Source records
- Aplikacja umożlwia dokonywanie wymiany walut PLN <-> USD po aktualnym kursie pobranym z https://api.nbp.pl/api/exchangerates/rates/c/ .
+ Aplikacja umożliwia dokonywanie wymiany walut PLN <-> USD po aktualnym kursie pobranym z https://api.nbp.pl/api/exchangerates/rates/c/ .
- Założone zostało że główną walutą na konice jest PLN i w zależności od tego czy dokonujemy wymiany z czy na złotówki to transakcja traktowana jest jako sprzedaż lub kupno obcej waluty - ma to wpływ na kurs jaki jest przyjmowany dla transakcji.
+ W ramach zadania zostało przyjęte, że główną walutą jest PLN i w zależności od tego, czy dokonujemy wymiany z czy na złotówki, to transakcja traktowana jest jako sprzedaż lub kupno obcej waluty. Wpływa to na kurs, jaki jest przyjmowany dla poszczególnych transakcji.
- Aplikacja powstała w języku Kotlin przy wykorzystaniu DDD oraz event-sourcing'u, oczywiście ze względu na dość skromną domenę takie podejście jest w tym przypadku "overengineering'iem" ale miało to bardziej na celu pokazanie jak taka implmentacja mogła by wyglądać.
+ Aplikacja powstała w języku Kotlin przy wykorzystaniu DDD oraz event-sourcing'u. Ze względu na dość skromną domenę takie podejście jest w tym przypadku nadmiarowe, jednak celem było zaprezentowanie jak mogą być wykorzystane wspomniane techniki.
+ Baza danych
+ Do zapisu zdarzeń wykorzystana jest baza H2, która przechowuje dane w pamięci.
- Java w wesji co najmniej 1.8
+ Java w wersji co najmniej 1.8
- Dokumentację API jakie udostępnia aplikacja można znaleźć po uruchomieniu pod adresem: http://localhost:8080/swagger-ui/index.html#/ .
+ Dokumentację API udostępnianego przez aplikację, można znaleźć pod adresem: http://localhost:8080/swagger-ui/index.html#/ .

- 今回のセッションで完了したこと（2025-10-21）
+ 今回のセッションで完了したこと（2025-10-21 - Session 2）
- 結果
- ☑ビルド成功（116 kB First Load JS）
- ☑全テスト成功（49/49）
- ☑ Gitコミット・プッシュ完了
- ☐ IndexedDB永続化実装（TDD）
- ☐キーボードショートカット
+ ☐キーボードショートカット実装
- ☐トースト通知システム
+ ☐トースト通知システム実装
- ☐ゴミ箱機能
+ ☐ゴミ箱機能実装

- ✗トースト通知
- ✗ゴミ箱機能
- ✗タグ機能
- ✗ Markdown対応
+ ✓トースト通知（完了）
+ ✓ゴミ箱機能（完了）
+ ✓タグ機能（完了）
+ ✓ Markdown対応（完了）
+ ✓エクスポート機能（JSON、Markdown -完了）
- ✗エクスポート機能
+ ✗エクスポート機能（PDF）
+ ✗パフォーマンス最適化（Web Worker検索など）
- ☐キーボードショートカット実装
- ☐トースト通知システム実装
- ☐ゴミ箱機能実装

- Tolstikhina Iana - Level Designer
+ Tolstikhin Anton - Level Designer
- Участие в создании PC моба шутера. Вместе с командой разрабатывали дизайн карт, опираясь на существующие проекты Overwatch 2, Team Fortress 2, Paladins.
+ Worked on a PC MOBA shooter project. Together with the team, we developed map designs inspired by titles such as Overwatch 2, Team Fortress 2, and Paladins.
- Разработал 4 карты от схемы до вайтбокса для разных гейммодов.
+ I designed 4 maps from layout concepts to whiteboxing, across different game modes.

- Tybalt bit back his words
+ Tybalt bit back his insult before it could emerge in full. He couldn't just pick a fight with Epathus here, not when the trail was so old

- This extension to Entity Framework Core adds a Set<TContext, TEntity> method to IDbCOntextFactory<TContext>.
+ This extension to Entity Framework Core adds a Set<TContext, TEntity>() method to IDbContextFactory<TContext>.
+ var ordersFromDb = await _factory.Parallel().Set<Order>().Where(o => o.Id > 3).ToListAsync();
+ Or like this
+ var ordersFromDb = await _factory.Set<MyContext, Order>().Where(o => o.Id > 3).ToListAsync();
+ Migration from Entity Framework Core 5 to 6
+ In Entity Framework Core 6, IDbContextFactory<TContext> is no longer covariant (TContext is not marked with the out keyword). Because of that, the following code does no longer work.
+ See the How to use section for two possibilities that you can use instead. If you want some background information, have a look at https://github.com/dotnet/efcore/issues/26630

What is expected
Type out all of the records again, exactly.

Answer box
- Aplikacja umożlwia dokonywanie wymiany walut PLN <-> USD po aktualnym kursie pobranym z https://api.nbp.pl/api/exchangerates/rates/c/ .
+ Aplikacja umożliwia dokonywanie wymiany walut PLN <-> USD po aktualnym kursie pobranym z https://api.nbp.pl/api/exchangerates/rates/c/ .
- Założone zostało że główną walutą na konice jest PLN i w zależności od tego czy dokonujemy wymiany z czy na złotówki to transakcja traktowana jest jako sprzedaż lub kupno obcej waluty - ma to wpływ na kurs jaki jest przyjmowany dla transakcji.
+ W ramach zadania zostało przyjęte, że główną walutą jest PLN i w zależności od tego, czy dokonujemy wymiany z czy na złotówki, to transakcja traktowana jest jako sprzedaż lub kupno obcej waluty. Wpływa to na kurs, jaki jest przyjmowany dla poszczególnych transakcji.
- Aplikacja powstała w języku Kotlin przy wykorzystaniu DDD oraz event-sourcing'u, oczywiście ze względu na dość skromną domenę takie podejście jest w tym przypadku "overengineering'iem" ale miało to bardziej na celu pokazanie jak taka implmentacja mogła by wyglądać.
+ Aplikacja powstała w języku Kotlin przy wykorzystaniu DDD oraz event-sourcing'u. Ze względu na dość skromną domenę takie podejście jest w tym przypadku nadmiarowe, jednak celem było zaprezentowanie jak mogą być wykorzystane wspomniane techniki.
+ Baza danych
+ Do zapisu zdarzeń wykorzystana jest baza H2, która przechowuje dane w pamięci.
- Java w wesji co najmniej 1.8
+ Java w wersji co najmniej 1.8
- Dokumentację API jakie udostępnia aplikacja można znaleźć po uruchomieniu pod adresem: http://localhost:8080/swagger-ui/index.html#/ .
+ Dokumentację API udostępnianego przez aplikację, można znaleźć pod adresem: http://localhost:8080/swagger-ui/index.html#/ .

- 今回のセッションで完了したこと（2025-10-21）
+ 今回のセッションで完了したこと（2025-10-21 - Session 2）
- 結果
- ☑ビルド成功（116 kB First Load JS）
- ☑全テスト成功（49/49）
- ☑ Gitコミット・プッシュ完了
- ☐ IndexedDB永続化実装（TDD）
- ☐キーボードショートカット
+ ☐キーボードショートカット実装
- ☐トースト通知システム
+ ☐トースト通知システム実装
- ☐ゴミ箱機能
+ ☐ゴミ箱機能実装

- ✗トースト通知
- ✗ゴミ箱機能
- ✗タグ機能
- ✗ Markdown対応
+ ✓トースト通知（完了）
+ ✓ゴミ箱機能（完了）
+ ✓タグ機能（完了）
+ ✓ Markdown対応（完了）
+ ✓エクスポート機能（JSON、Markdown -完了）
- ✗エクスポート機能
+ ✗エクスポート機能（PDF）
+ ✗パフォーマンス最適化（Web Worker検索など）
- ☐キーボードショートカット実装
- ☐トースト通知システム実装
- ☐ゴミ箱機能実装

- Tolstikhina Iana - Level Designer
+ Tolstikhin Anton - Level Designer
- Участие в создании PC моба шутера. Вместе с командой разрабатывали дизайн карт, опираясь на существующие проекты Overwatch 2, Team Fortress 2, Paladins.
+ Worked on a PC MOBA shooter project. Together with the team, we developed map designs inspired by titles such as Overwatch 2, Team Fortress 2, and Paladins.
- Разработал 4 карты от схемы до вайтбокса для разных гейммодов.
+ I designed 4 maps from layout concepts to whiteboxing, across different game modes.

- Tybalt bit back his words
+ Tybalt bit back his insult before it could emerge in full. He couldn't just pick a fight with Epathus here, not when the trail was so old

- This extension to Entity Framework Core adds a Set<TContext, TEntity> method to IDbCOntextFactory<TContext>.
+ This extension to Entity Framework Core adds a Set<TContext, TEntity>() method to IDbContextFactory<TContext>.
+ var ordersFromDb = await _factory.Parallel().Set<Order>().Where(o => o.Id > 3).ToListAsync();
+ Or like this
+ var ordersFromDb = await _factory.Set<MyContext, Order>().Where(o => o.Id > 3).ToListAsync();
+ Migration from Entity Framework Core 5 to 6
+ In Entity Framework Core 6, IDbContextFactory<TContext> is no longer covariant (TContext is not marked with the out keyword). Because of that, the following code does no longer work.
+ See the How to use section for two possibilities that you can use instead. If you want some background information, have a look at https://github.com/dotnet/efcore/issues/26630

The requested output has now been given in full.